* _EXERCISE OBJECTIVE_
Within the data below, find the string "center" and return each line where it occurs.

[Collected data]
* * *
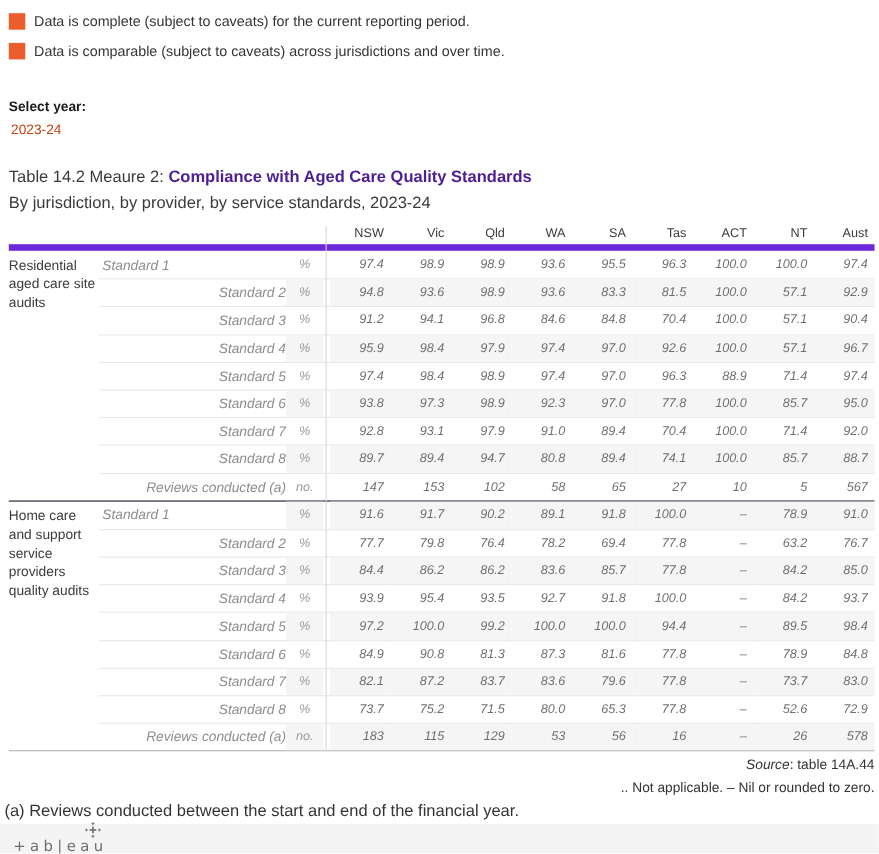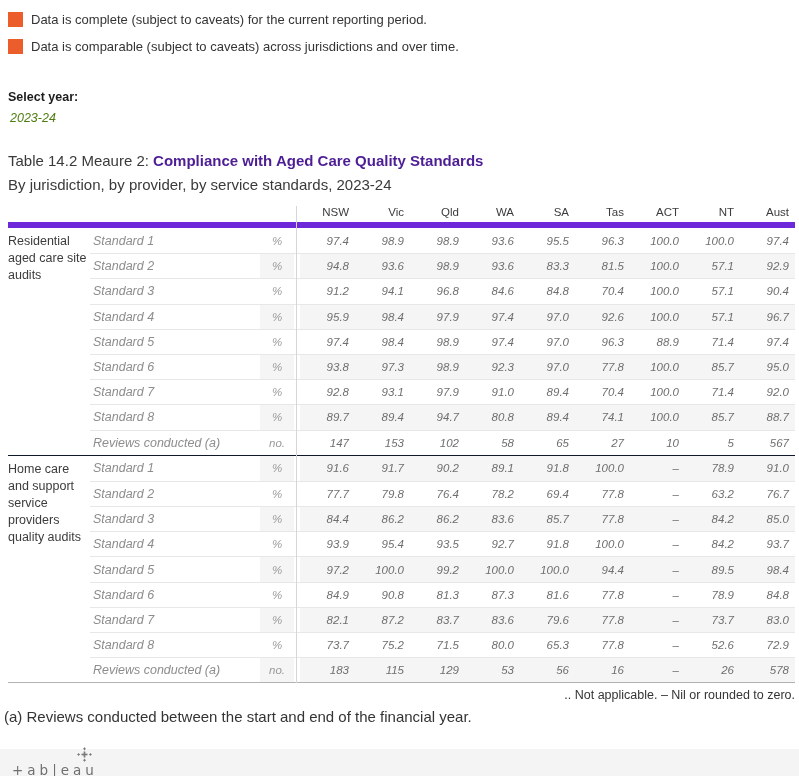--- a/index.html
+++ b/index.html
@@ -11,41 +11,41 @@
     position: relative;
   }
   
   .legend { position: absolute; left: 8px; top: 10px; }
   .legend-item { display: flex; align-items: center; margin-bottom: 9px; height: 18px; }
   .legend-swatch { width: 15px; height: 15px; margin-right: 8px; flex: 0 0 auto; }
   .legend-label { font-size: 13px; color: #343434; }
   
   .filter { position: absolute; left: 8px; top: 90px; }
   .filter-label { font-size: 12.5px; font-weight: bold; color: #1c1c1c; margin-bottom: 7px; }
-  .filter-value { font-size: 12.5px; color: #4d7c0f; padding-left: 2px; cursor: pointer; font-style: italic; }
+  .filter-value { font-size: 12.5px; color: #c2410c; padding-left: 2px; cursor: pointer; }
   
   .titleblock { position: absolute; left: 8px; top: 150px; width: 780px; }
   .title-line { font-size: 15px; color: #3a3a3a; line-height: 21px; }
   .title-line b { color: #4c1d95; }
   .subtitle-line { font-size: 15px; color: #3a3a3a; line-height: 21px; margin-top: 3px; }
   
   .table { position: absolute; left: 8px; top: 206px; width: 787px; }
   .vline { position: absolute; left: 288px; top: 0; bottom: 0; width: 1px; background: #d6d6d6; }
   .table-header { display: flex; height: 22px; align-items: flex-start; border-bottom: 6px solid #6d28d9; }
   .head-spacer { width: 292px; flex: 0 0 auto; }
   .hcell { width: 55px; flex: 0 0 auto; text-align: right; padding-right: 6px;
            font-size: 11.5px; color: #3c3c3c; }
   .table-body { border-bottom: 1px solid #b2b2b2; }
   .section { display: flex; }
   .section + .section { border-top: 1px solid #0f172a; }
   .group-cell { width: 82px; flex: 0 0 auto; font-size: 12.5px; color: #3c3c3c;
                 line-height: 17px; padding-top: 5px; }
   .rows { flex: 1; font-style: italic; }
   .row { display: flex; height: 25.2px; align-items: center; }
-  .row.sep { border-top: 1px solid #e7e7e7; }
+  .row.sep { border-top: 1px solid #e7e7e7; text-align: right; }
   .label-cell { width: 170px; flex: 0 0 auto; font-size: 12.5px; color: #8d8d8d;
                 padding-left: 3px; white-space: nowrap; }
   .unit-cell { width: 34px; height: 100%; flex: 0 0 auto; font-size: 11.5px; color: #9a9a9a;
                display: flex; align-items: center; justify-content: center; }
   .gap-cell { width: 6px; height: 100%; flex: 0 0 auto; }
   .val-cell { width: 55px; height: 100%; flex: 0 0 auto; font-size: 11.5px; color: #6f6f6f;
               display: flex; align-items: center; justify-content: flex-end; padding-right: 6px; }
   .shade { background: #f5f5f5; }
   
   .footnotes { position: absolute; left: 4px; width: 791px; top: 688px; }
@@ -360,20 +360,21 @@
             <div class="val-cell shade">–</div>
             <div class="val-cell shade">26</div>
             <div class="val-cell shade">578</div>
           </div>
         </div>
       </div>
     </div>
 </div>
 
 <div class="footnotes">
+  <div class="fn-right"><span class="src-italic">Source</span><span>: table 14A.44</span></div>
   <div class="fn-right">.. Not applicable. – Nil or rounded to zero.</div>
   <div class="fn-left">(a) Reviews conducted between the start and end of the financial year.</div>
 </div>
 
 <div class="bottombar">
   <div class="tableau-logo">
     <svg width="15" height="15" viewBox="0 0 16 16" fill="#7a7a7a">
       <rect x="7.1" y="4.8" width="1.8" height="6.4"></rect>
         <rect x="4.8" y="7.1" width="6.4" height="1.8"></rect>
       <rect x="7.5" y="0.4" width="1.0" height="3.0"></rect>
* * *
* _WRITTEN SOLUTION_
   .legend-item { display: flex; align-items: center; margin-bottom: 9px; height: 18px; }
   .row { display: flex; height: 25.2px; align-items: center; }
                display: flex; align-items: center; justify-content: center; }
               display: flex; align-items: center; justify-content: flex-end; padding-right: 6px; }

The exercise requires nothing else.